_Assignment:_ Look through the data below, tally the lines where "Migration" occurs, and write the total alone.

Version difference data:

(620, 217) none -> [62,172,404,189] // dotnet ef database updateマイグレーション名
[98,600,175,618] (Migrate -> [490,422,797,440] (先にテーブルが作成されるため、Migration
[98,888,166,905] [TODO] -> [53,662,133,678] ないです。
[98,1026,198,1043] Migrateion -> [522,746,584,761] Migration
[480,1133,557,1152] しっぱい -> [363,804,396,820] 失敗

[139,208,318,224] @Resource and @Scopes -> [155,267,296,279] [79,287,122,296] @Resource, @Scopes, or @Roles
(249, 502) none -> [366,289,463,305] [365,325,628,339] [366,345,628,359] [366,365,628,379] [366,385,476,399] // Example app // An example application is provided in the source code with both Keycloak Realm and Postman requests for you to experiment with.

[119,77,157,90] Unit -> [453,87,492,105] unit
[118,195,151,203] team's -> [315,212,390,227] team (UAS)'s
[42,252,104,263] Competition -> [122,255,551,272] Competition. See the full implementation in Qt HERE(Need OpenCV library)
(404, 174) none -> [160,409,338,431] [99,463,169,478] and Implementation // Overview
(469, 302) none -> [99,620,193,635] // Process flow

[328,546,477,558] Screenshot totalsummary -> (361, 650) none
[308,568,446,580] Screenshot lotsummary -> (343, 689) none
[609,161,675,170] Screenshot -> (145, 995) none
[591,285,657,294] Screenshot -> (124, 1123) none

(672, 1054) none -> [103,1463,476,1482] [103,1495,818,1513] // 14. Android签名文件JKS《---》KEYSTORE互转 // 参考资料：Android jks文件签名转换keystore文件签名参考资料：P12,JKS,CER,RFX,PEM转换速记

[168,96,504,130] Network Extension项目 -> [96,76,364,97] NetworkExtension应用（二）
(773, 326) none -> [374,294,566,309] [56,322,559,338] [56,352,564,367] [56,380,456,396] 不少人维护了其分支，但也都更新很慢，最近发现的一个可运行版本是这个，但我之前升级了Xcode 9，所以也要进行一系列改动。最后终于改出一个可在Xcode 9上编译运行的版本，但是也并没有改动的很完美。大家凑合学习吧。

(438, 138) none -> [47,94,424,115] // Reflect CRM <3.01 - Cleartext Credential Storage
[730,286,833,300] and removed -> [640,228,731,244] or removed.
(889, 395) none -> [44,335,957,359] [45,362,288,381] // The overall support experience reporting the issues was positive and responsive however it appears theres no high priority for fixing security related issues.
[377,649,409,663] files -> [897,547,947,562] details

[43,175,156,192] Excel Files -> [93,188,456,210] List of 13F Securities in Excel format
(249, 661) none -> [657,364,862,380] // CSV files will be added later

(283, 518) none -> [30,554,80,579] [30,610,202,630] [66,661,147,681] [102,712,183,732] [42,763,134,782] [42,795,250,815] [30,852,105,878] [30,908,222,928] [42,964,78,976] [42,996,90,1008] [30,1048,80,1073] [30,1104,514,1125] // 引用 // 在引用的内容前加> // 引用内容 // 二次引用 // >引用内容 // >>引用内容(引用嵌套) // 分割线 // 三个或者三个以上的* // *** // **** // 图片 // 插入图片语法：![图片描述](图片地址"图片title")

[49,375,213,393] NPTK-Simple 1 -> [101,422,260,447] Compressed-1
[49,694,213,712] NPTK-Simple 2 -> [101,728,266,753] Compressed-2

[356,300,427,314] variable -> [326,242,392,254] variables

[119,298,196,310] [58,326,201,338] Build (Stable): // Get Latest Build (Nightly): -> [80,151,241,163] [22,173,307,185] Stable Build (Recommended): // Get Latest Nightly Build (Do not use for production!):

_Output for this exercise:_ 2